EXERCISE DETAILS:
An exact copy of the data is required; the images should not appear in it.

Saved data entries
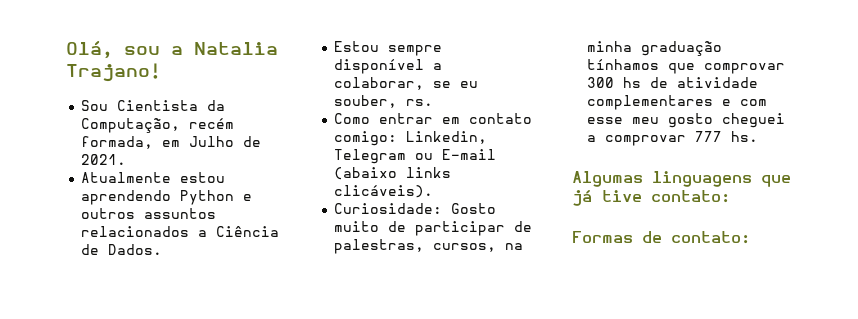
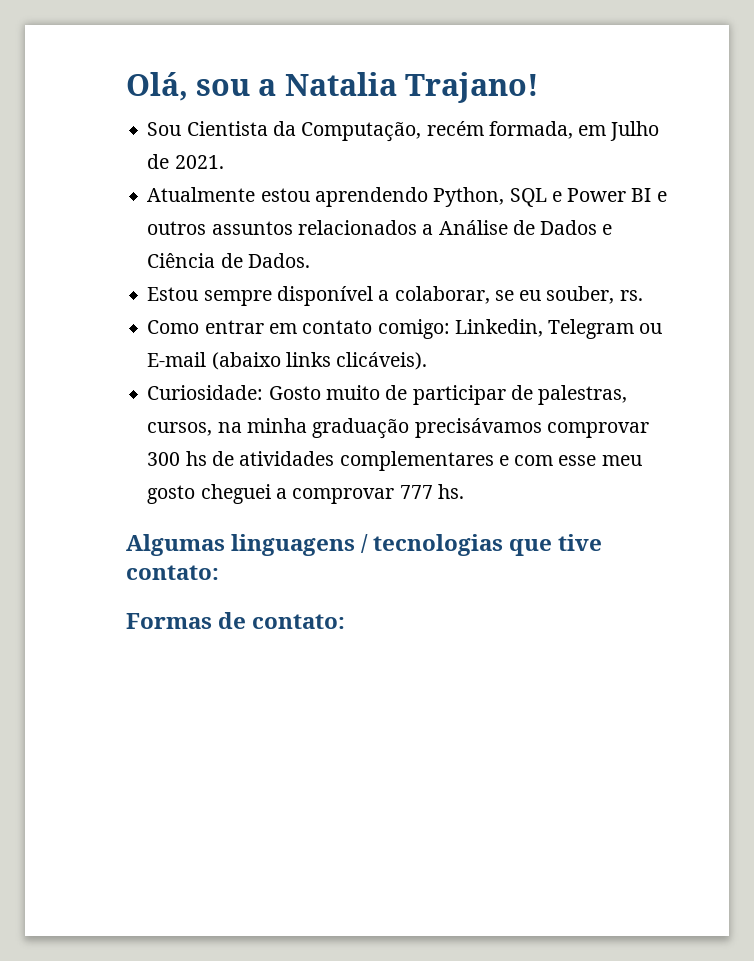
[180,190,235,205] Python -> [433,187,652,207] Python, SQL e Power BI
(208, 233) none -> [438,220,613,235] Análise de Dados e
[587,59,696,74] tínhamos que -> [414,418,542,438] precisávamos
[677,77,759,88] atividade -> [239,451,335,466] atividades
[761,175,791,187] [572,190,593,206] que já -> [361,534,553,556] / tecnologias que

SOLUTION TO THIS EXERCISE:
[180,190,235,205] Python -> [433,187,652,207] Python, SQL e Power BI
(208, 233) none -> [438,220,613,235] Análise de Dados e
[587,59,696,74] tínhamos que -> [414,418,542,438] precisávamos
[677,77,759,88] atividade -> [239,451,335,466] atividades
[761,175,791,187] [572,190,593,206] que já -> [361,534,553,556] / tecnologias que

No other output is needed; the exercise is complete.